The C/C++ equivalent of this is `ahead = n->next;`, or equivalently `ahead =
(*n).next;`. This is a difference in semantics from C/C++ with respect to the
`.`---it seems like D turns pointer to struct property accesses into property
access with indirection. Nowhere that I can recall in Alexandrescu's book talked
about this, but it's a really big deal!

Can I get some pointers (no pun intended) to resources about how to use D in
this role? I'm primarily interested in writing optimal (i.e. equivalent to hand-
coded C) generic data structures (like STL, for instance), and this entails
knowing how to use D at the lowest (well, just above asm) level. I'm sure that D
has a means to do this, almost surely better than C++, but I can't seem to find
any documentation about how to go about it.

Oct 17 2011

Trass3r <un known.com> writes:

      ahead = n._next;

 The C/C++ equivalent of this is `ahead = n->next;`, or equivalently  
 `ahead = (*n).next;`. This is a difference in semantics from C/C++ with  
 respect to the `.`---it seems like D turns pointer to struct property  
 accesses into property access with indirection.

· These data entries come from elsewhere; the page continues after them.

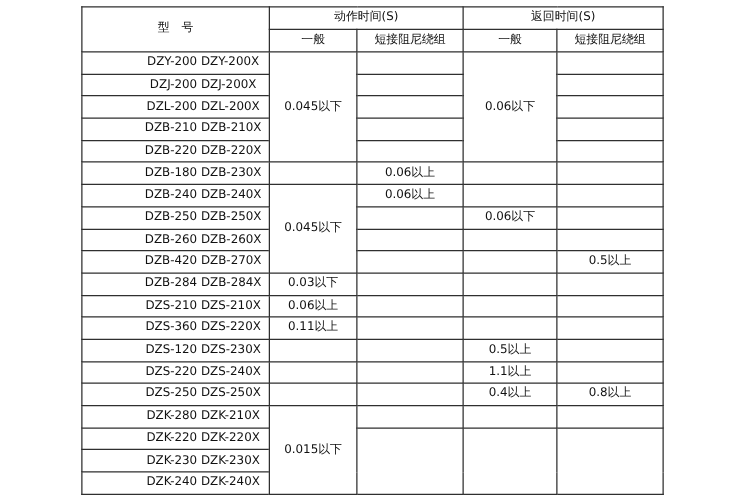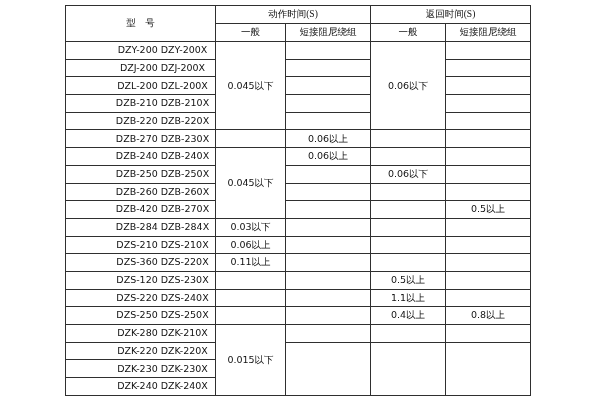--- a/index.html
+++ b/index.html
@@ -9,7 +9,7 @@
                border-collapse:collapse; table-layout:fixed; }
   td { border:1px solid #2f2f2f; font-size:9.5px; color:#111111; text-align:center;
        vertical-align:middle; padding:0; line-height:1.1; overflow:hidden; white-space:nowrap; }
-  tr.hdr td { height:18px;font-family:Liberation Serif, serif; }
+  tr.hdr td { height:18px; }
   tr.data td { height:17.7px; }
   .model-wrap { display:flex; justify-content:center; gap:3px; padding-left:44px; }
   .model-wrap span { display:inline-block; }

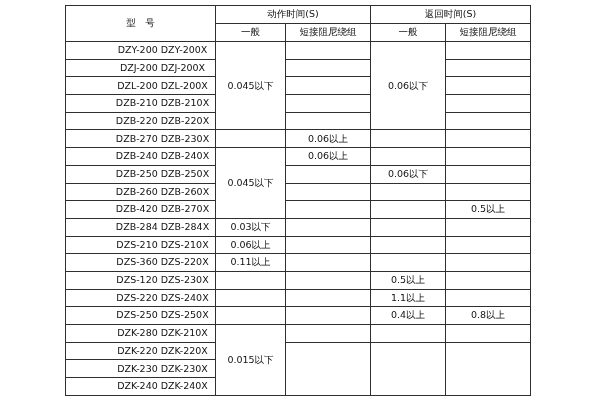--- a/index.html
+++ b/index.html
@@ -100,7 +100,7 @@
     <tr class="data">
       <td>
             <div class="model-wrap">
-        <span>DZB-270</span>
+        <span>DZB-180</span>
         <span>DZB-230X</span>
             </div>
           </td>

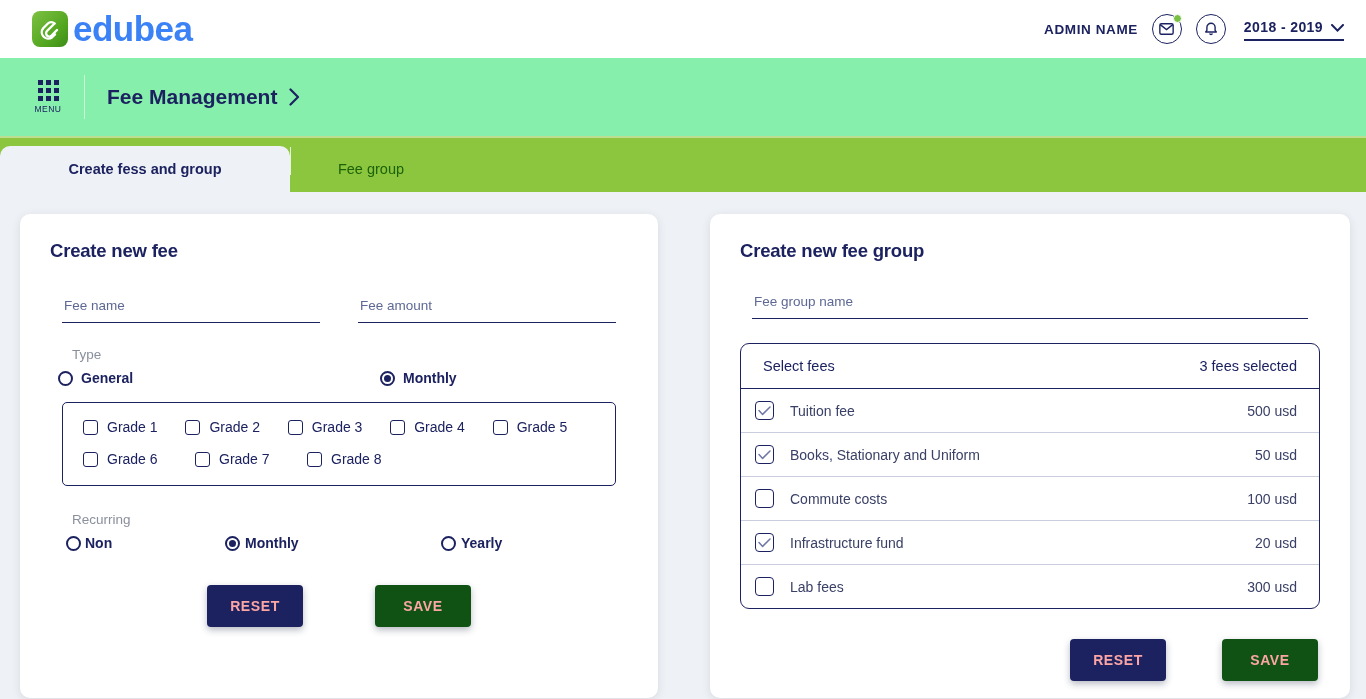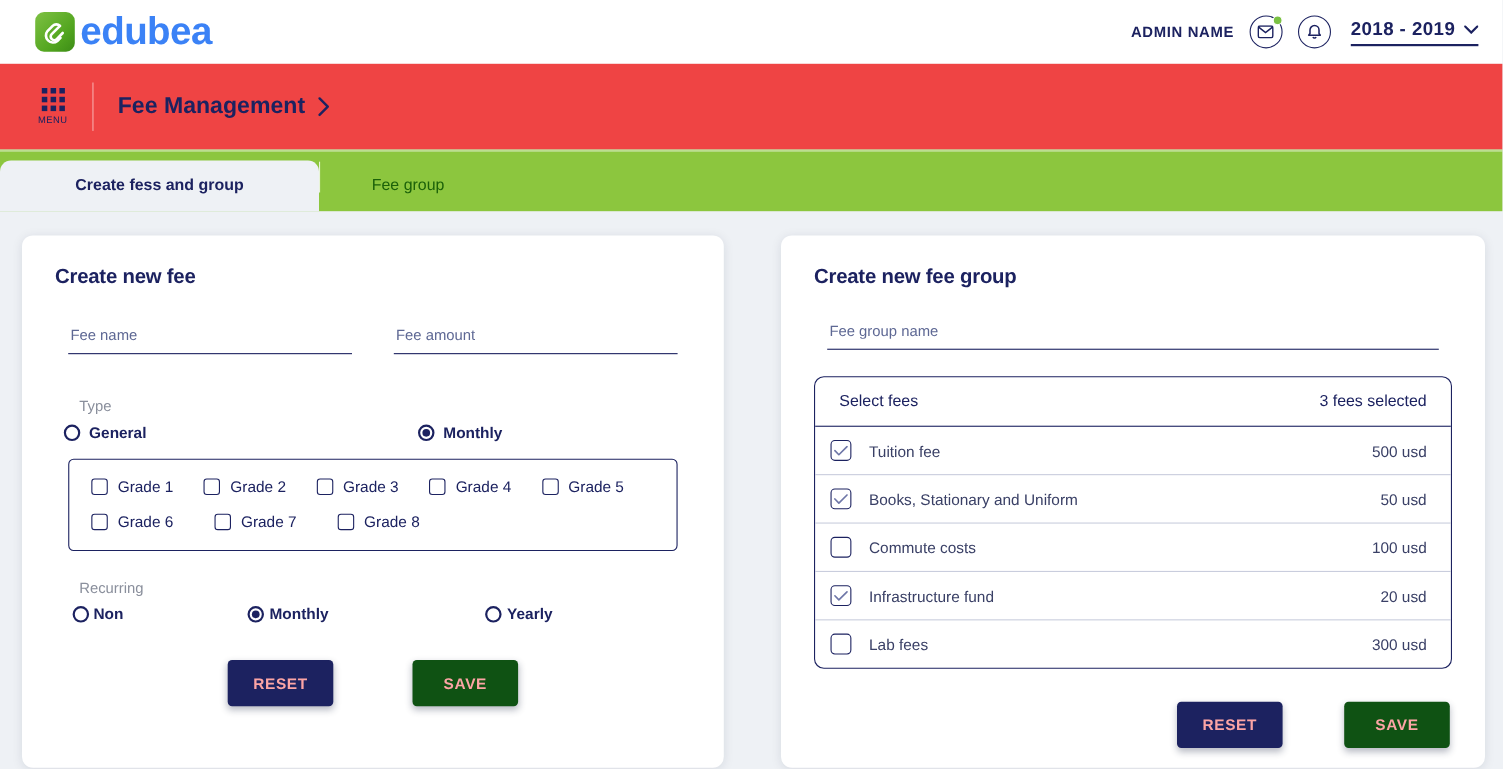--- a/index.html
+++ b/index.html
@@ -47,7 +47,7 @@
     cursor: pointer; margin-left: 4px;
   }
   .year-label {
-    font-size: 17px; font-weight: bold; color: #1c2260;
+    font-size: 14px; font-weight: bold; color: #1c2260;
     letter-spacing: 0.4px;
   }
   

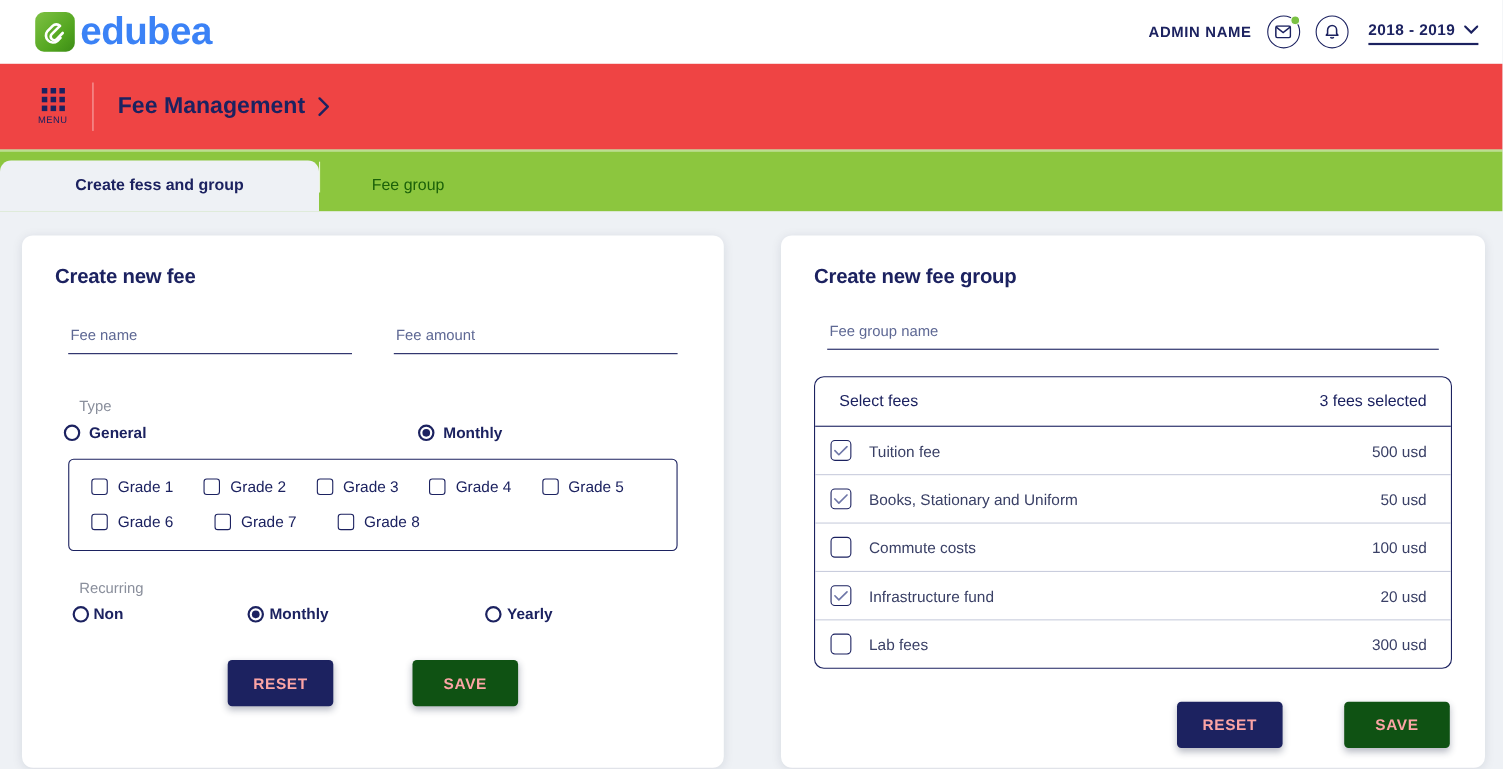--- a/index.html
+++ b/index.html
@@ -52,7 +52,7 @@
   }
   
   .greenbar {
-    height: 78px; background: #ef4444;
+    height: 78px; background: #86efac;
     display: flex; align-items: center; padding-left: 26px;
     position: relative;
   }

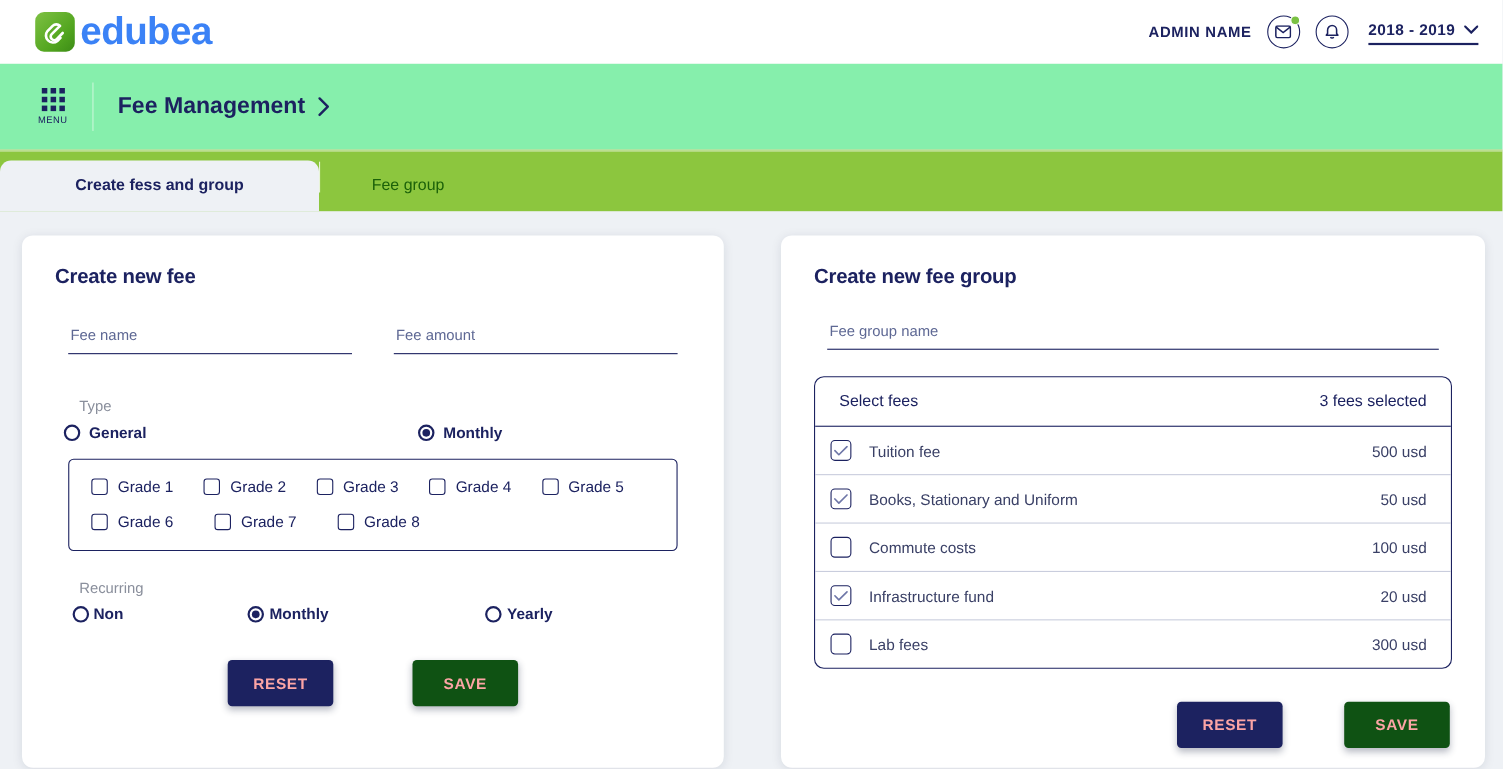--- a/index.html
+++ b/index.html
@@ -296,7 +296,7 @@
       </div>
     </div>
 
-    <div style="margin-top:40px">
+    <div style="margin-top:24px">
       <div class="group-label">Type</div>
       <div class="radio-row" style="margin-top:8px;padding-left:8px">
         <div class="radio-opt" style="width:322px">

Yes. It was really dumb to introduce that in C back then cause you can't  
easily change from a pointer to a class to a real class without editing  
all places where it is accessed.
D chose the sane and safer way of letting the compiler figure out what to  
do.

 Nowhere that I can recall in Alexandrescu's book talked about this, but  
 it's a really big deal!

I can't recall where I read about it back then, but I did know it soon  
after I had started learning D.
Some of the differences to C/C++ are explained there:  
http://www.d-programming-language.org/ctod.html
Though it could use an overhaul.

As for getting rid of the GC, it is theoretically possible.
But nobody has put much effort into making it work yet (cause the only  
application platform is still x86/64).
I guess it will become necessary though once D conquers ARM (we can  
generate code for it with LDC/GDC but druntime isn't ready).

Oct 18 2011

Jacob Carlborg <doob me.com> writes:

On 2011-10-18 12:50, Trass3r wrote:
 ahead = n._next;

 The C/C++ equivalent of this is `ahead = n->next;`, or equivalently
 `ahead = (*n).next;`. This is a difference in semantics from C/C++
 with respect to the `.`---it seems like D turns pointer to struct
 property accesses into property access with indirection.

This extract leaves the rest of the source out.